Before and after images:

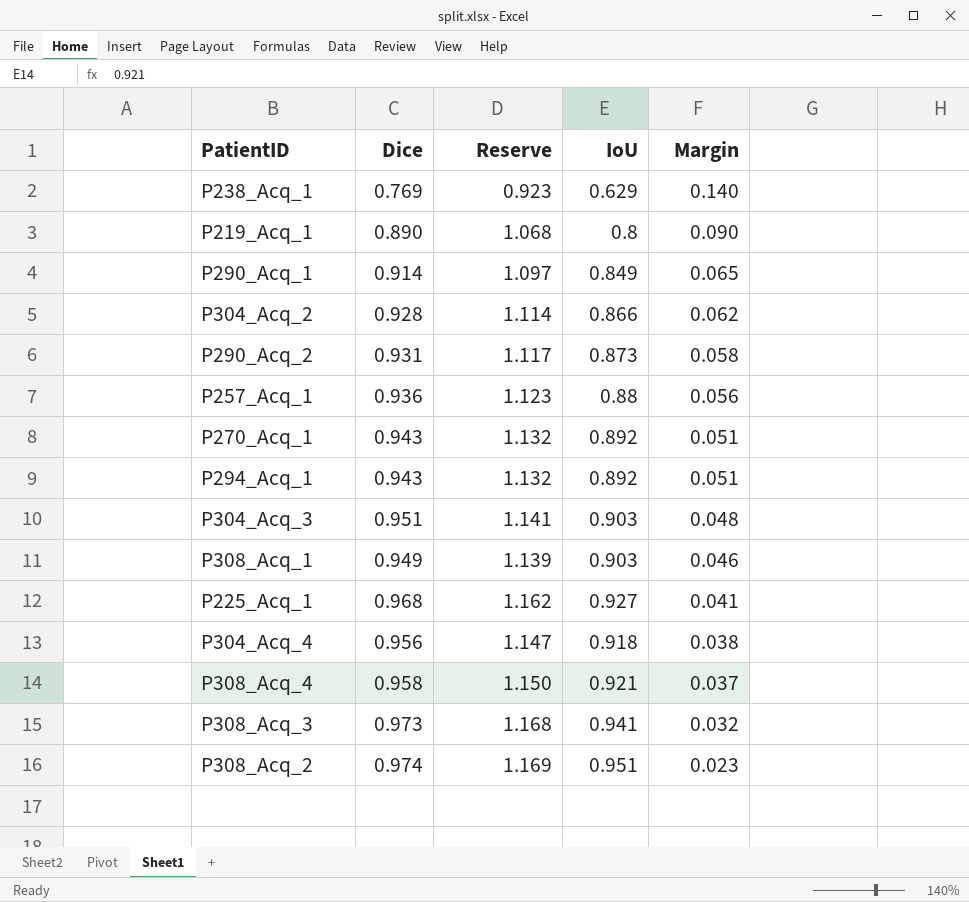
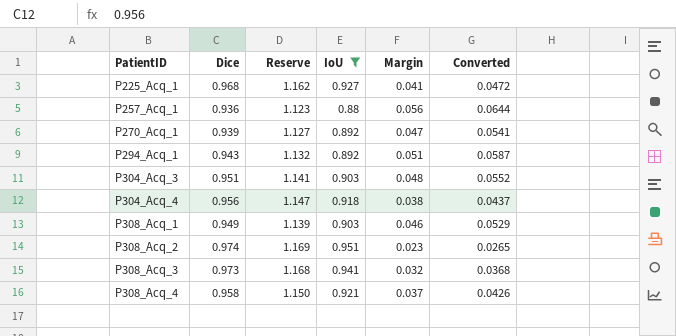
filter: none -> IoU >= 0.88
row order: Margin descending -> PatientID ascending
column Converted | formula: none -> [Margin] * 1.15
P270_Acq_1 | Dice: 0.943 -> 0.939
P270_Acq_1 | Reserve: 1.132 -> 1.127
P270_Acq_1 | Margin: 0.051 -> 0.047

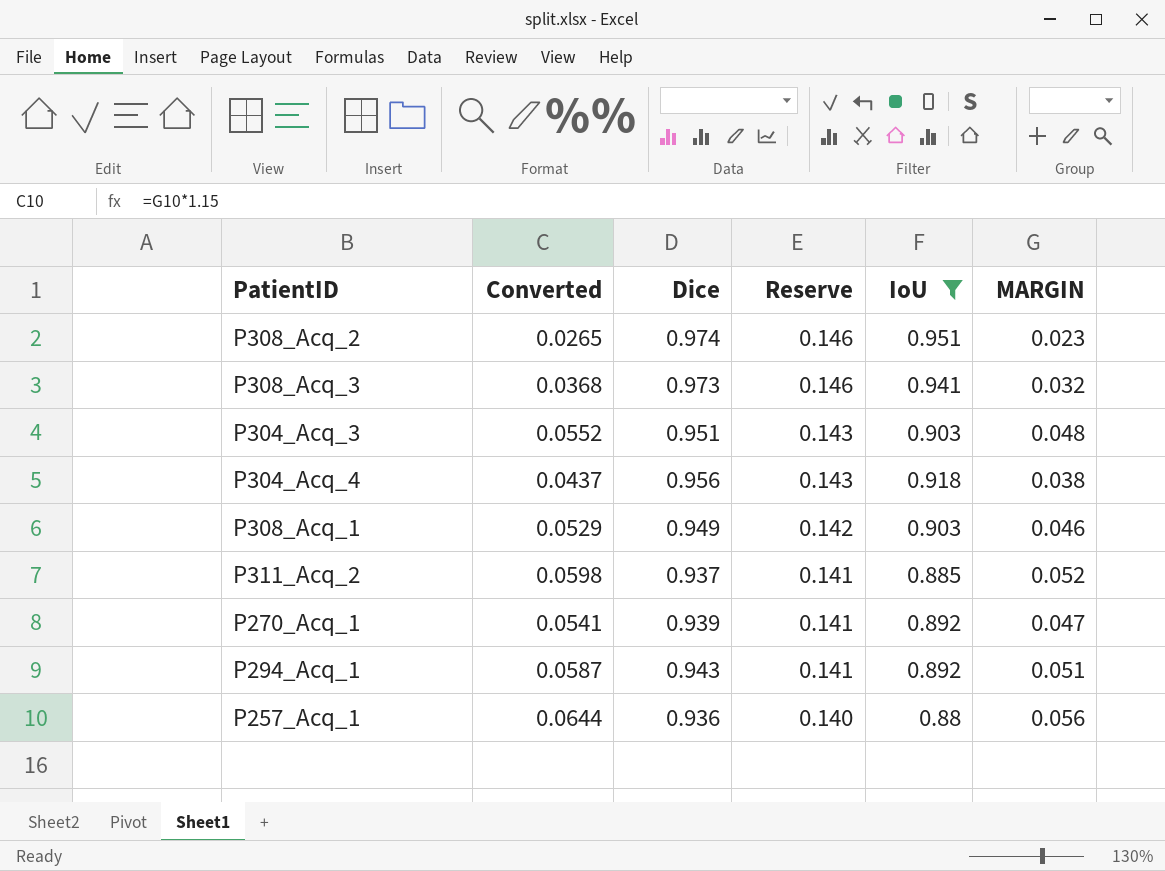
row order: PatientID ascending -> Reserve descending
column Converted | position: 6 -> 2
column Reserve | formula: [Dice] * 1.2 -> [Dice] * 0.15
column name: Margin -> MARGIN
row P225_Acq_1: 0.968 | 1.162 | 0.927 | 0.041 | 0.0472 -> none
row P308_Acq_4: 0.958 | 1.150 | 0.921 | 0.037 | 0.0426 -> none
row P311_Acq_2: none -> 0.0598 | 0.937 | 0.141 | 0.885 | 0.052

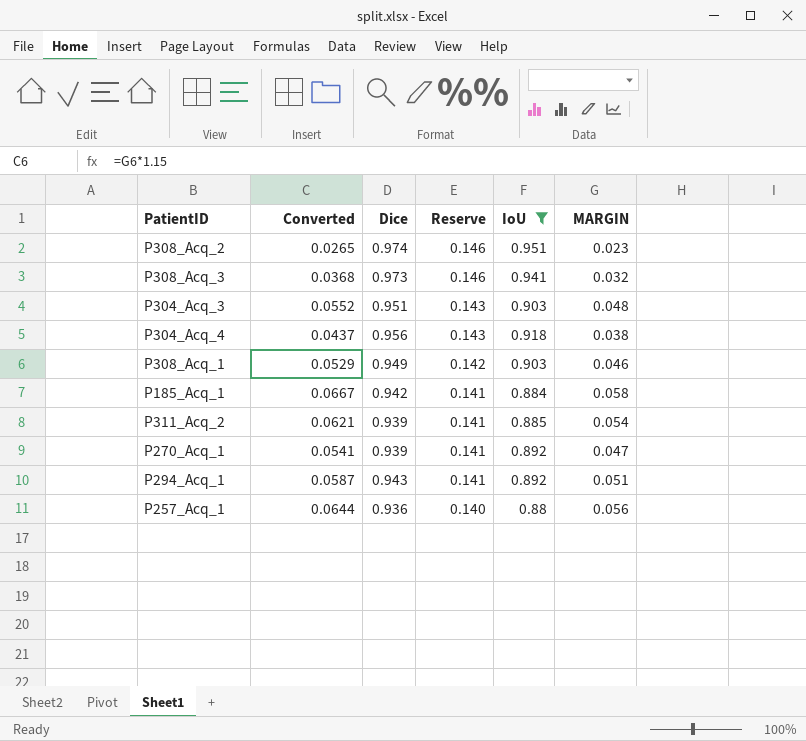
row P185_Acq_1: none -> 0.0667 | 0.942 | 0.141 | 0.884 | 0.058
P311_Acq_2 | Converted: 0.0598 -> 0.0621
P311_Acq_2 | Dice: 0.937 -> 0.939
P311_Acq_2 | MARGIN: 0.052 -> 0.054

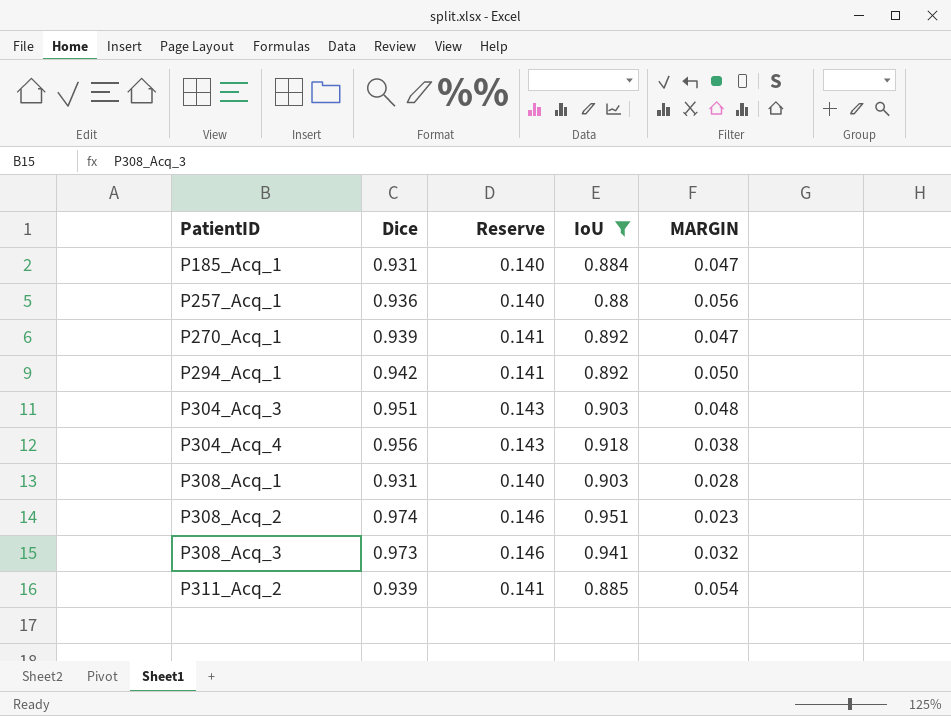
row order: Reserve descending -> PatientID ascending
column Converted | formula: [MARGIN] * 1.15 -> none
P185_Acq_1 | Dice: 0.942 -> 0.931
P185_Acq_1 | Reserve: 0.141 -> 0.140
P185_Acq_1 | MARGIN: 0.058 -> 0.047
P294_Acq_1 | Dice: 0.943 -> 0.942
P294_Acq_1 | MARGIN: 0.051 -> 0.050
P308_Acq_1 | Dice: 0.949 -> 0.931
P308_Acq_1 | Reserve: 0.142 -> 0.140
P308_Acq_1 | MARGIN: 0.046 -> 0.028

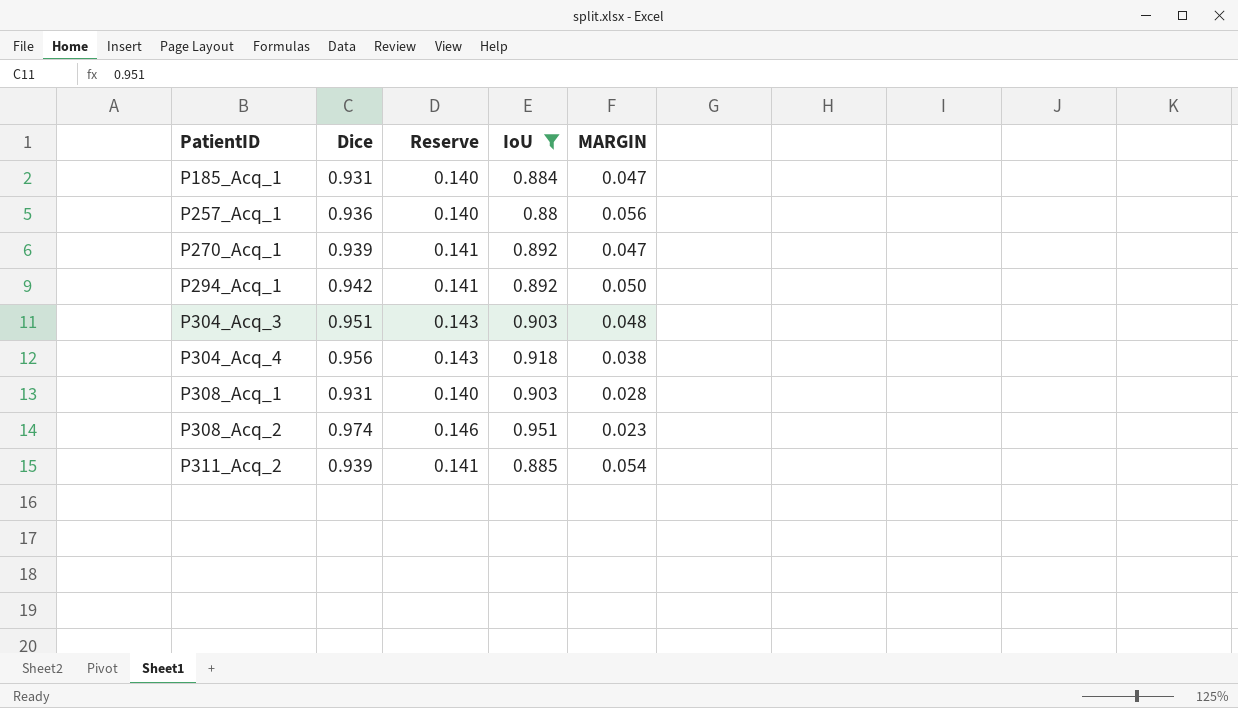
row P308_Acq_3: 0.973 | 0.146 | 0.941 | 0.032 -> none

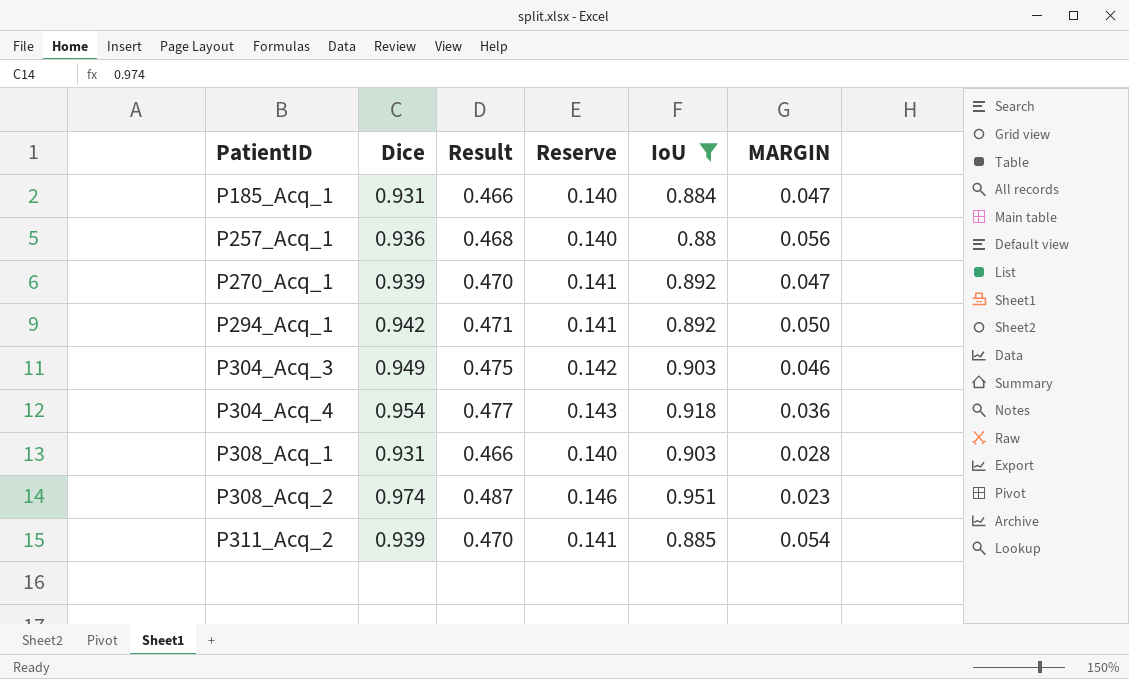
column Result | formula: none -> [Dice] * 0.5
P304_Acq_3 | Dice: 0.951 -> 0.949
P304_Acq_3 | Reserve: 0.143 -> 0.142
P304_Acq_3 | MARGIN: 0.048 -> 0.046
P304_Acq_4 | Dice: 0.956 -> 0.954
P304_Acq_4 | MARGIN: 0.038 -> 0.036

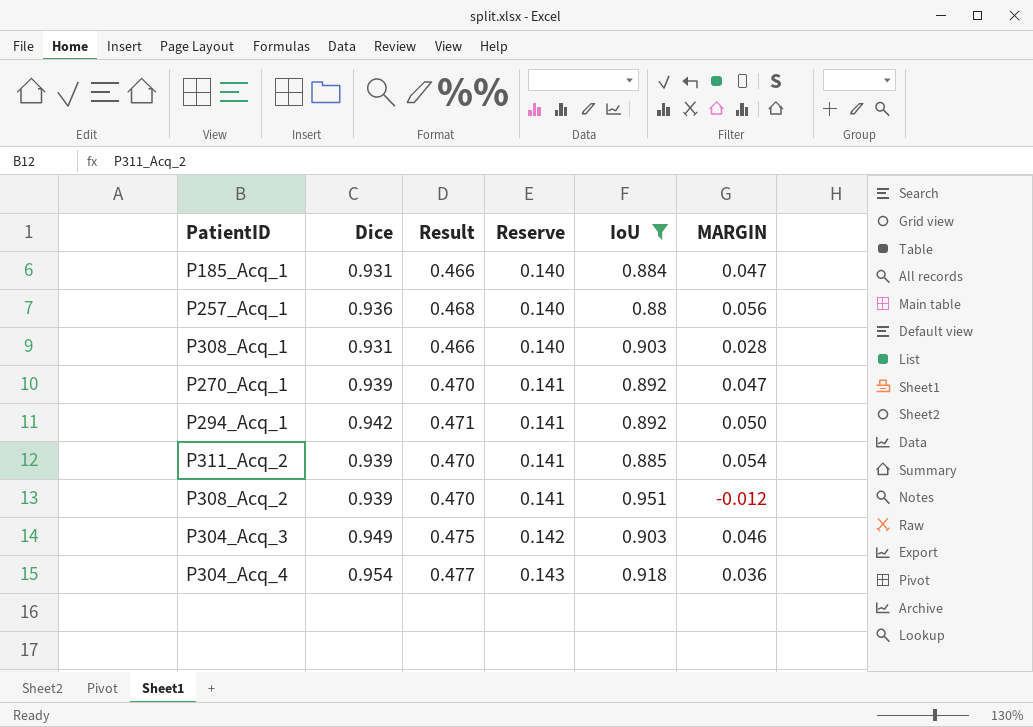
row order: PatientID ascending -> Reserve ascending
P308_Acq_2 | Dice: 0.974 -> 0.939
P308_Acq_2 | Result: 0.487 -> 0.470
P308_Acq_2 | Reserve: 0.146 -> 0.141
P308_Acq_2 | MARGIN: 0.023 -> -0.012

REQUIRED WORK: List all lines from the entries that include the word "none".

EXERCISE SOLUTION:
filter: none -> IoU >= 0.88
column Converted | formula: none -> [Margin] * 1.15
row P225_Acq_1: 0.968 | 1.162 | 0.927 | 0.041 | 0.0472 -> none
row P308_Acq_4: 0.958 | 1.150 | 0.921 | 0.037 | 0.0426 -> none
row P311_Acq_2: none -> 0.0598 | 0.937 | 0.141 | 0.885 | 0.052
row P185_Acq_1: none -> 0.0667 | 0.942 | 0.141 | 0.884 | 0.058
column Converted | formula: [MARGIN] * 1.15 -> none
row P308_Acq_3: 0.973 | 0.146 | 0.941 | 0.032 -> none
column Result | formula: none -> [Dice] * 0.5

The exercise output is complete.